歯科矯正をしたケースの医療費控除シミュレーション例

結論から言うと、歯科矯正費用は「治療のために必要と認められる場合」は医療費控除の対象になり得ますが、審美目的と判断される場合は対象外になり得ます。この記事では、対象になる前提で架空の事例をもとに控除額と還付見込み額の計算過程を紹介します。以下はあくまで一例であり、実在の人物のケースではありません。

歯科矯正が対象になるかどうかの考え方

一般的には、発育段階にある子どもの不正咬合を治療するための歯列矯正など、かみ合わせや発音等の機能上の問題を治療する目的と認められるものは医療費控除の対象になるとされています。大人の歯列矯正であっても、審美目的ではなく機能回復のために必要と認められる場合は対象になり得るとされていますが、見た目を整えることが主目的と判断されるケースは対象外になり得ます。対象になるかどうかの判断は個別の事情によるため、迷う場合は歯科医師の診断内容を踏まえて税務署に確認することをおすすめします。

事例設定(架空の例)

会社員(年収380万円)が、家族の歯科矯正費用と通院費を合わせて支払ったケースを想定します。

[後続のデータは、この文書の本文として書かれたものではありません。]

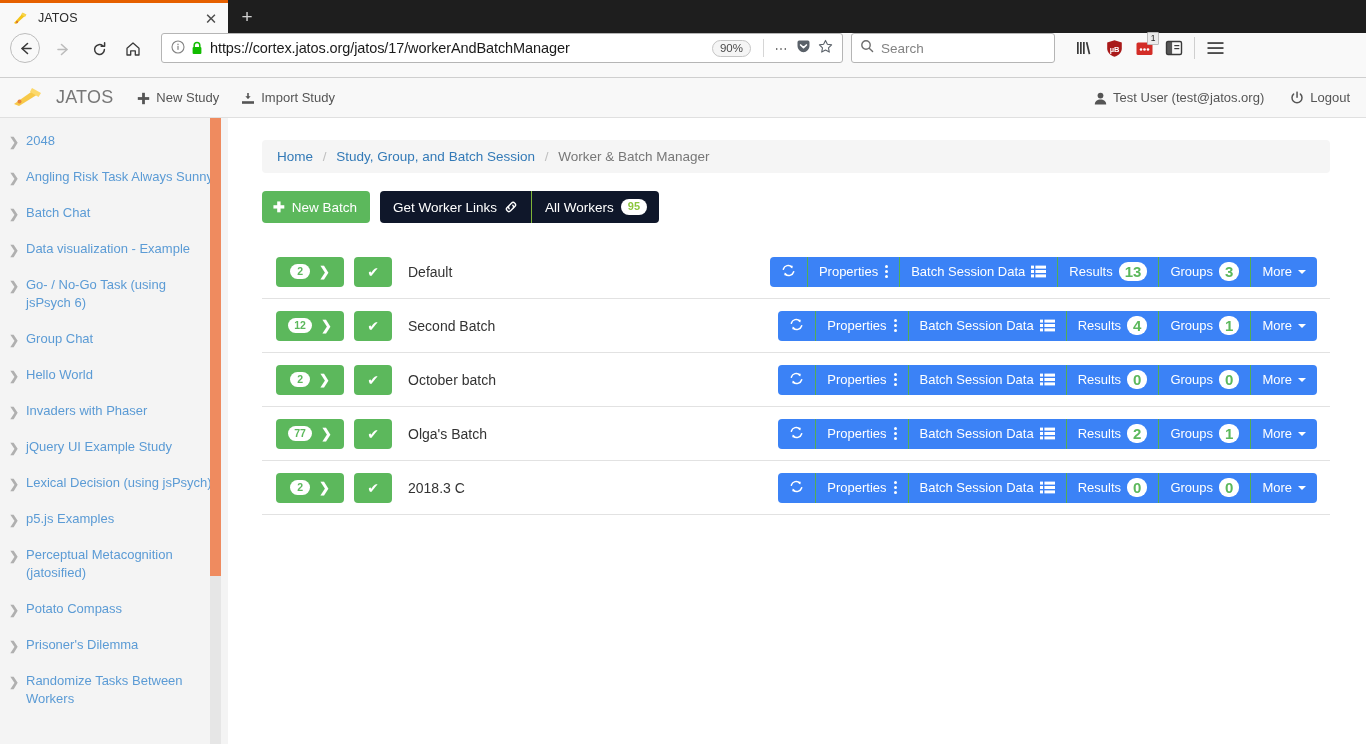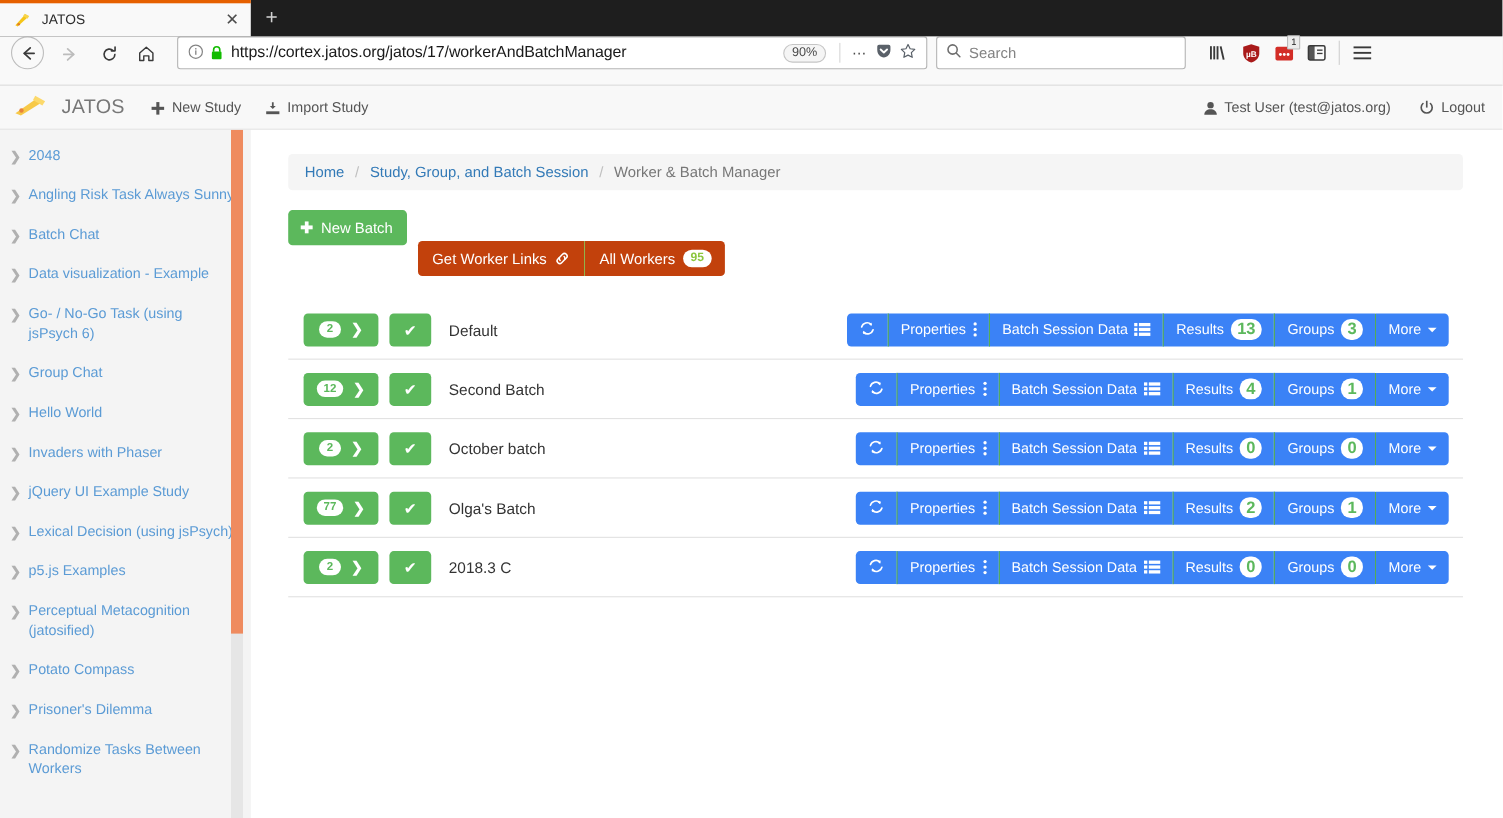"Search" #searchbar { width: 227px -> 204px }
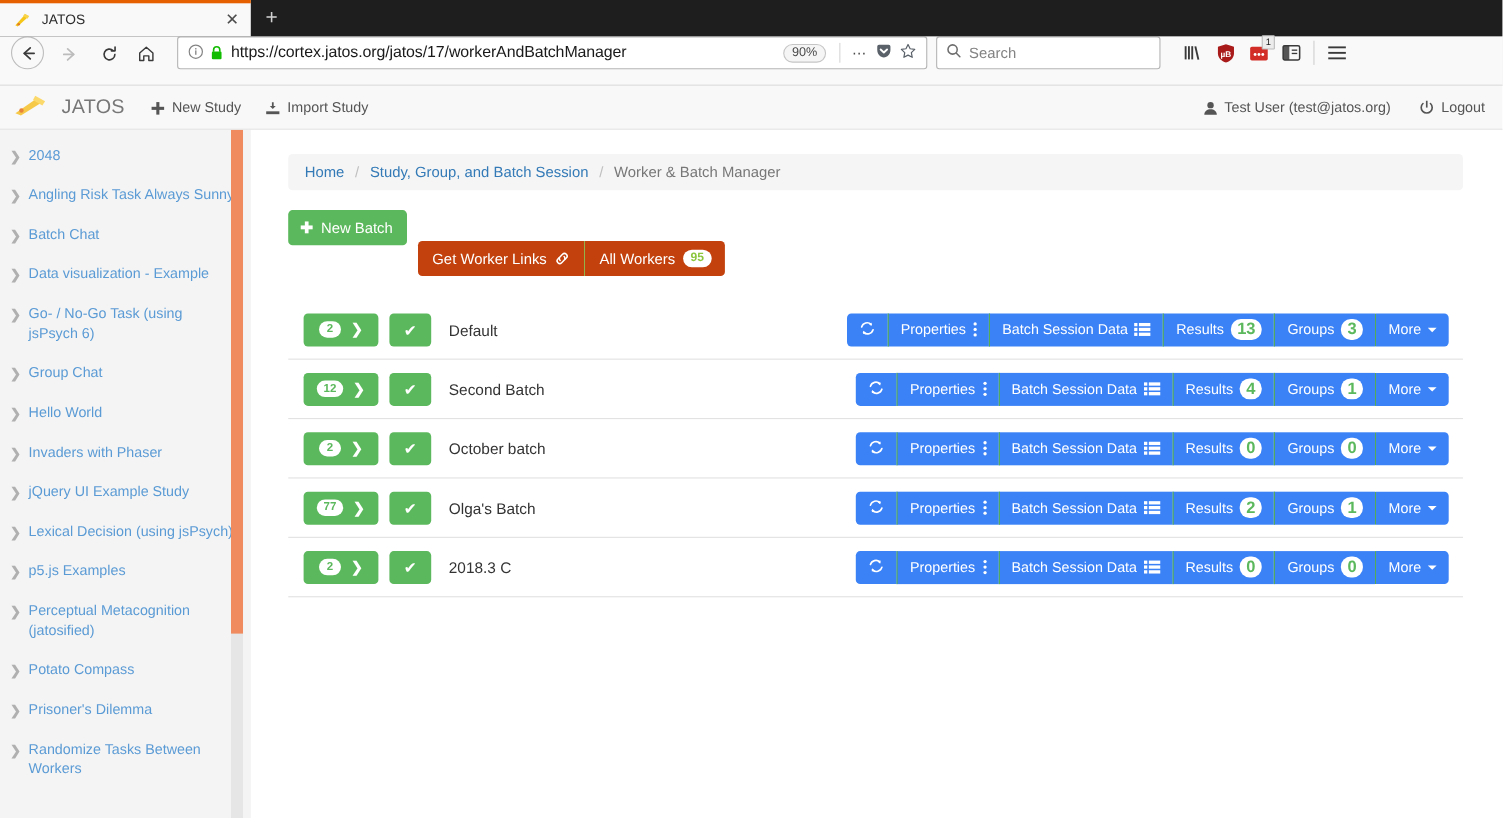"Get Worker Links" .grp .btn { background: #c2410c -> #0f172a; margin-top: 28px -> none }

  • 年間の医療費合計: 45万円(歯科矯正費用・通院費等、治療目的と認められる前提)
  • 保険金等の補填: 0円(自由診療のため医療保険の給付は原則ない)
  • 総所得金額等(給与所得控除後の概算): 約260万円
  • 計算過程

    総所得金額等が200万円以上のため、足切り額は10万円です。

    医療費控除額 = 45万円 - 0円(保険金等) - 10万円(足切り額) = 35万円
    所得税の還付見込み額(概算) = 控除額35万円 × 税率(復興特別所得税込み) ≒ 2万6,546円

    このほか、翌年度の住民税が約3万5,000円軽減される見込みです。

    結果まとめ

  • 医療費控除額: 35万円
  • 所得税の還付見込み額(目安): 約2万6,546円
  • 翌年度の住民税軽減額(目安): 約3万5,000円
  • 歯科矯正は費用が高額になりやすく、控除額・還付見込み額も大きくなる傾向がありますが、対象外と判断された場合はこの試算は成り立ちません。治療目的であることを説明できる資料(治療計画書・領収書等)を保管しておくことをおすすめします。

    ご自身の年収・医療費の金額を入れて試算したい方は、医療費控除・セルフメディケーション税制 還付金シミュレーターをご利用ください。

    まとめ

  • 歯科矯正費用は治療目的と認められる場合に医療費控除の対象になり得る
  • 審美目的と判断される場合は対象外になり得るため、判断に迷う場合は税務署に確認する
  • 自由診療は保険金等の補填がないケースが多く、支払った費用がそのまま計算の基礎になる
  • 出典: 国税庁タックスアンサー No.1120 医療費を支払ったとき(医療費控除) 本計算は参考情報です。実際の控除額・還付額は確定申告書の記載内容や税務署の判断により異なります。医療費控除とセルフメディケーション税制は選択制であり、併用できません。最新の制度内容は国税庁の情報をご確認ください。